[Items from a dataset]
────────────────────

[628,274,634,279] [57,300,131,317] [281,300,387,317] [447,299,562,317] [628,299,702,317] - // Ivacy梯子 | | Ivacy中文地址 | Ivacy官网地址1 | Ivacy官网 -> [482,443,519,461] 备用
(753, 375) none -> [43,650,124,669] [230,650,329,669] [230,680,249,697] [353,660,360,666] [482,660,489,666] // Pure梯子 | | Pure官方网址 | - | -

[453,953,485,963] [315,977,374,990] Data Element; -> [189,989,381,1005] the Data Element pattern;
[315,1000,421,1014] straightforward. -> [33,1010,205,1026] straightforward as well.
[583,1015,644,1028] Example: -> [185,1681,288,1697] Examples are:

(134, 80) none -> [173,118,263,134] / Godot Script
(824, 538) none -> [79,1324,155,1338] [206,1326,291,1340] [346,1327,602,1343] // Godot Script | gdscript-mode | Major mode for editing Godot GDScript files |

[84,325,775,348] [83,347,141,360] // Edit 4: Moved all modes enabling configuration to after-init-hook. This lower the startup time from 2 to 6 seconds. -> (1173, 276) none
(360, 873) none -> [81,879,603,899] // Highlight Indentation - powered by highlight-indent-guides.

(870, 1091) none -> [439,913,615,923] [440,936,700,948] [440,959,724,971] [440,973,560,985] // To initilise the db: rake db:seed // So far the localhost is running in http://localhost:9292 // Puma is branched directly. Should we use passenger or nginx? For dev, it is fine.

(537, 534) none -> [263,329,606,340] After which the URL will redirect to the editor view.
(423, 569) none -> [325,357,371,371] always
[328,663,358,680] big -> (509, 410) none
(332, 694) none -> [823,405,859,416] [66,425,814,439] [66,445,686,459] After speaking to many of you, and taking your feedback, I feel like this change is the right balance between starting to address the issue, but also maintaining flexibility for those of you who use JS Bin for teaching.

────────────────────

▶ **Instructions to follow**
For this exercise, output exactly the lines above from the line with "[84,325,775,348] [83,347,141,360] //" to the line with "(870, 1091) none", counting both, and leave out the rest.

▶ **Answer area**
[84,325,775,348] [83,347,141,360] // Edit 4: Moved all modes enabling configuration to after-init-hook. This lower the startup time from 2 to 6 seconds. -> (1173, 276) none
(360, 873) none -> [81,879,603,899] // Highlight Indentation - powered by highlight-indent-guides.

(870, 1091) none -> [439,913,615,923] [440,936,700,948] [440,959,724,971] [440,973,560,985] // To initilise the db: rake db:seed // So far the localhost is running in http://localhost:9292 // Puma is branched directly. Should we use passenger or nginx? For dev, it is fine.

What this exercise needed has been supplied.